Für Martin Henke vom Verband Deutscher Verkehrsunternehmen ist es sogar eine historische, denn damit ende eine Fehlentwicklung, die vor neunzig Jahren mit dem Bau der ersten Autobahn begonnen habe. In den fünfziger und siebziger Jahren habe es regelrechte Stilllegungsprogramm von Bahnstrecken gegeben, so Henke. Die Deutschen bevorzugten ganz offenbar den Pkw und bauten eines der dichtesten Autobahnnetze der Welt.

Nach der Wende ging es dann ums Optimieren, die Bahn sollte nach dem Willen der Politik als Börsenunternehmen privatisiert werden. Der ländliche Nahverkehr geriet zum Verlustgeschäft. Die Deutsche Bahn spricht von einer Abwärtsspirale: "Ging die Nachfrage zurück, wurde wenig unternommen, um die Strecke für die Fahrgäste oder den Güterverkehr wieder attraktiver zu machen." Allein zwischen 1990 und 2020 wurden laut Allianz pro Schiene mehr als 15 Prozent der Schienen entkoppelt.

Doch die Stimmung im Land scheint sich verändert zu haben. Die Schiene erfahre eine breite politische und gesellschaftliche Unterstützung, sagt Verbandsvertreter Henke. Und diese Stimmung könnte auch den Konzern verändern.

"Jeder Kilometer Gleis ist aktiver Klimaschutz"

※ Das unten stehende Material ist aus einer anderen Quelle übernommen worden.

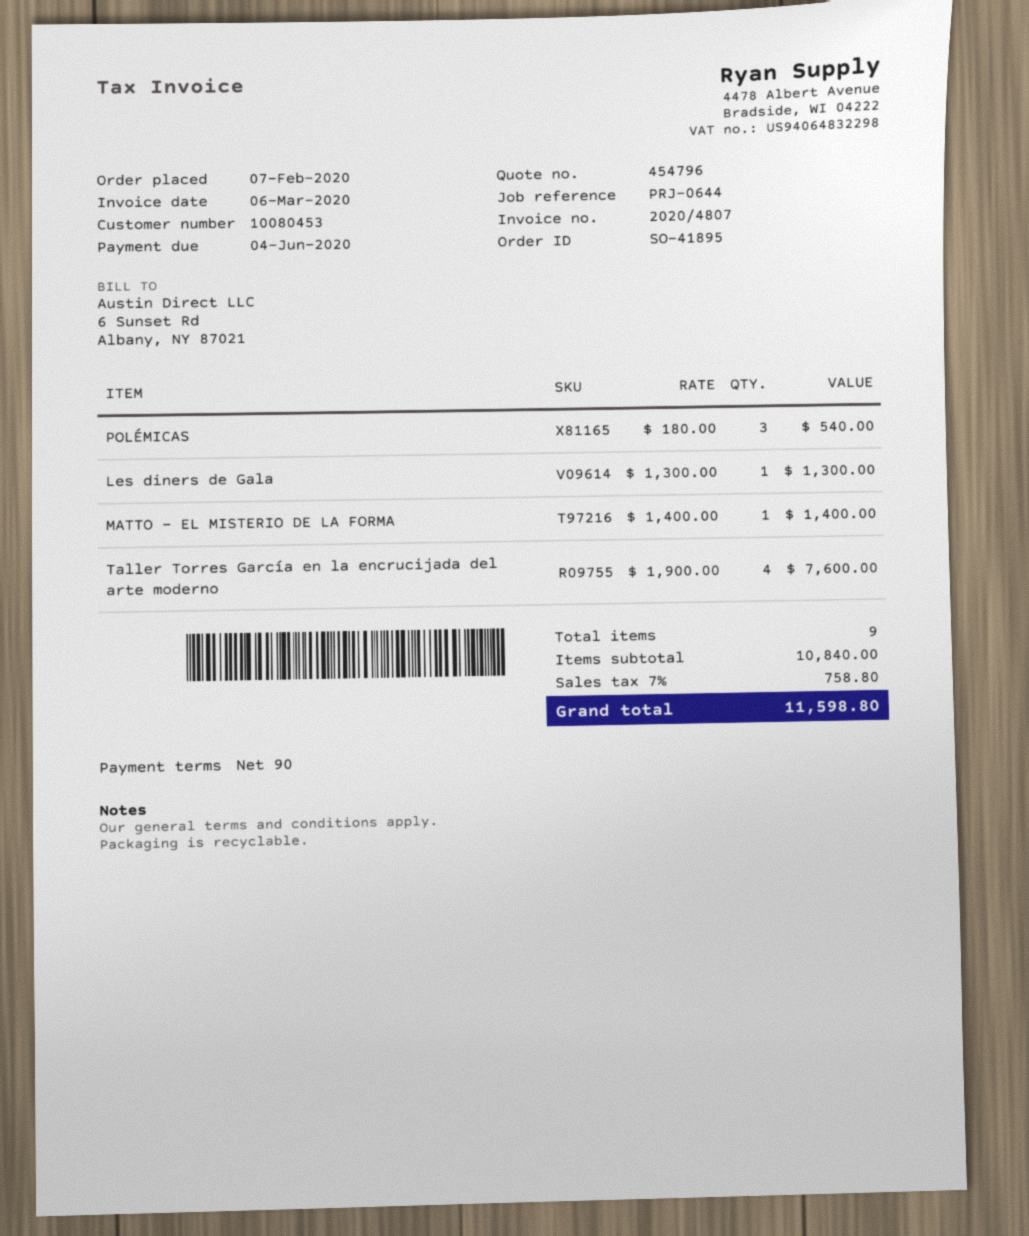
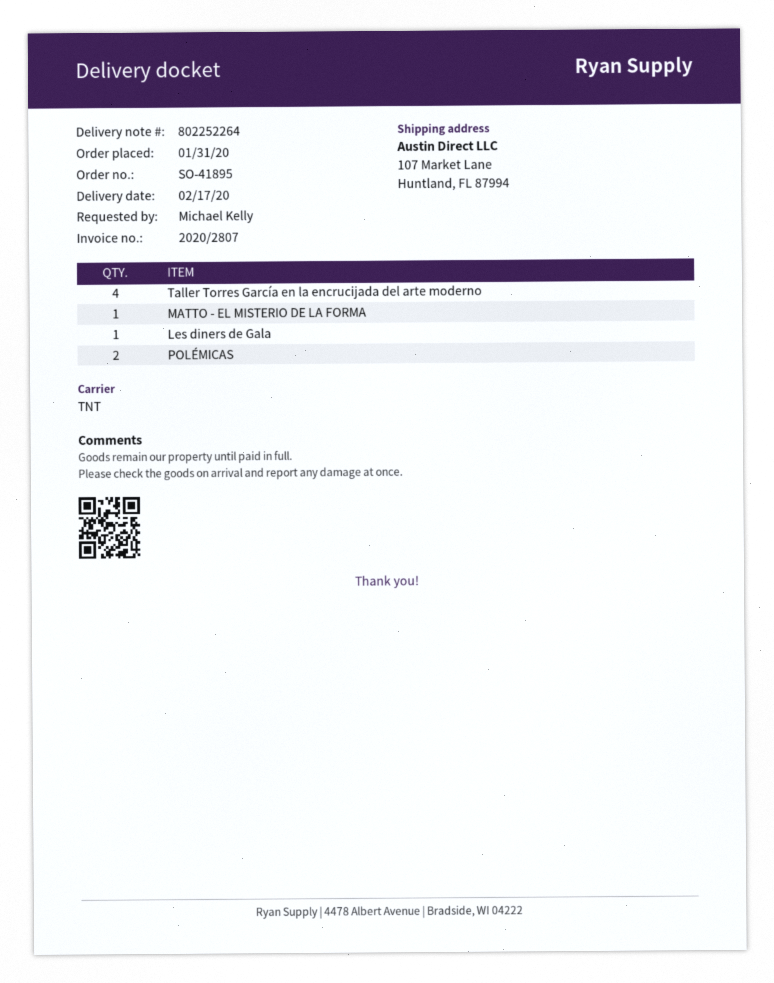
order date: 2020-02-07 -> 2020-01-31
invoice number: 2020/4807 -> 2020/2807
POLÉMICAS: 3 -> 2

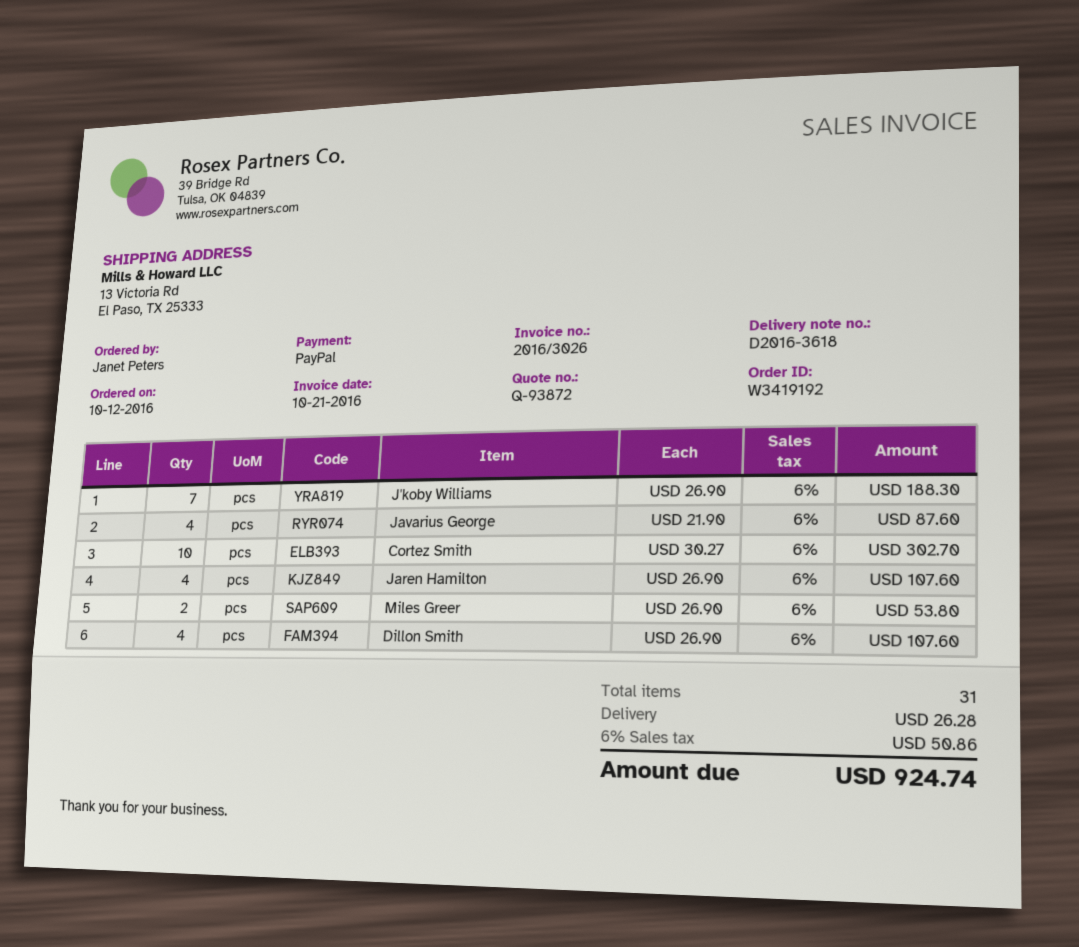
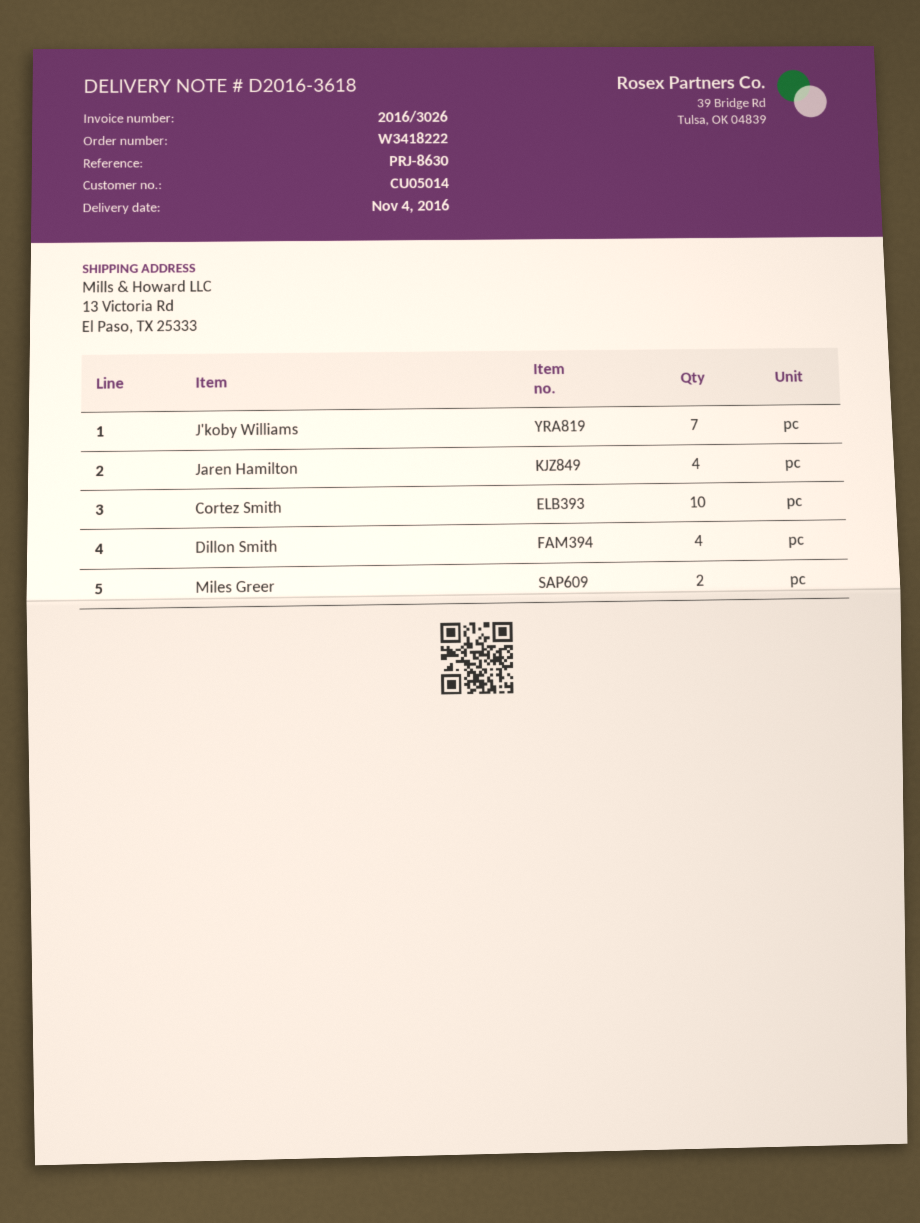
order number: W3419192 -> W3418222
Javarius George: 4 -> none

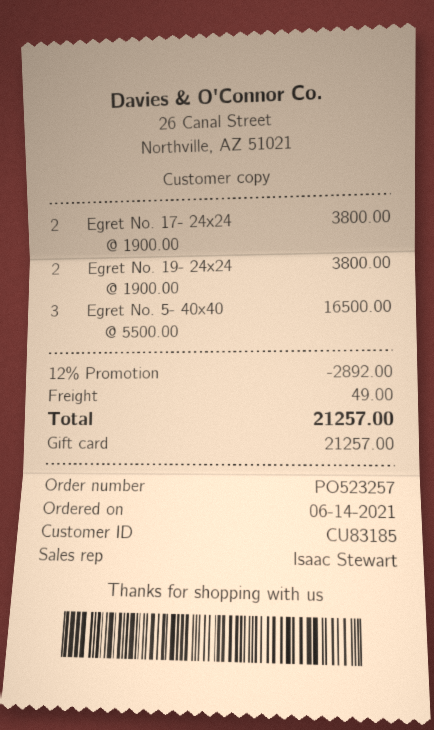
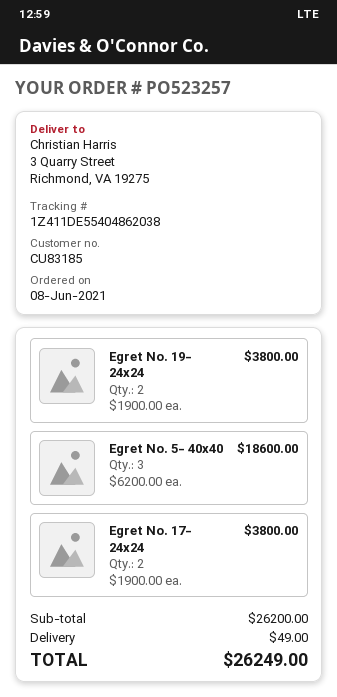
order date: 2021-06-14 -> 2021-06-08
Egret No. 5- 40x40: 3 x 5500.00 = 16500.00 -> 3 x 6200.00 = 18600.00
discount: 12% = 2892.00 -> none
total: 21257.00 -> 26249.00

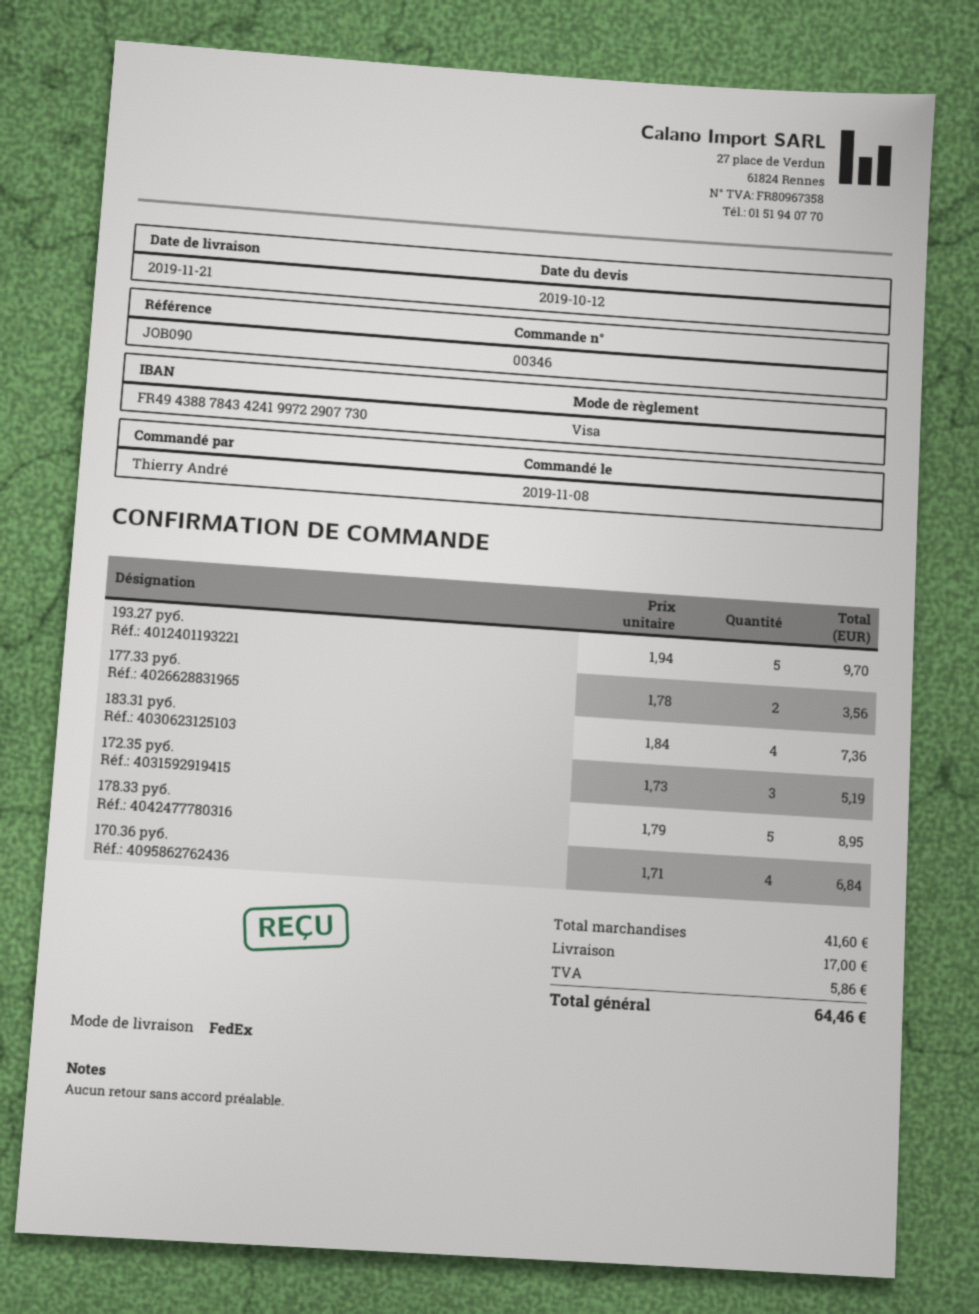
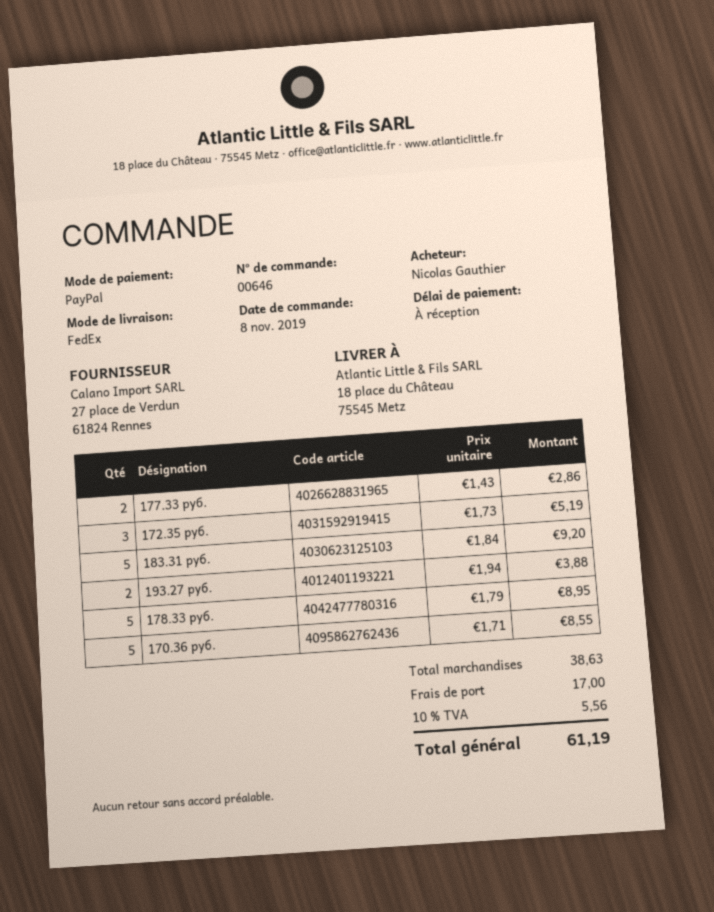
order number: 00346 -> 00646
ordered by: Thierry André -> Nicolas Gauthier
payment method: Visa -> PayPal
193.27 руб.: 5 x 1.94 = 9.70 -> 2 x 1.94 = 3.88
177.33 руб.: 2 x 1.78 = 3.56 -> 2 x 1.43 = 2.86
183.31 руб.: 4 x 1.84 = 7.36 -> 5 x 1.84 = 9.20
170.36 руб.: 4 x 1.71 = 6.84 -> 5 x 1.71 = 8.55
subtotal: 41.60 -> 38.63
tax: 5.86 -> 5.56
total: 64.46 -> 61.19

Die Bahn nimmt unter anderem stillgelegte Verbindungen in dünner besiedelten Regionen in Mecklenburg-Vorpommern oder auch in Schleswig-Holstein wieder in Betrieb. Ob sich damit das große Geld verdienen lässt, erscheint zumindest fraglich. Aber offenbar ist das auch nicht mehr ganz so wichtig - es zählt der politische und gesellschaftliche Wille.

Bahn-Vorstand Bergmann formuliert das Konzernziel so: "Wir wollen mehr Menschen für die Bahn gewinnen, mehr Güter auf die Schiene bringen. Jeder Kilometer Gleis ist aktiver Klimaschutz." 

Über dieses Thema berichtete BR24 am 22. Juni 2021 um 17:37 Uhr.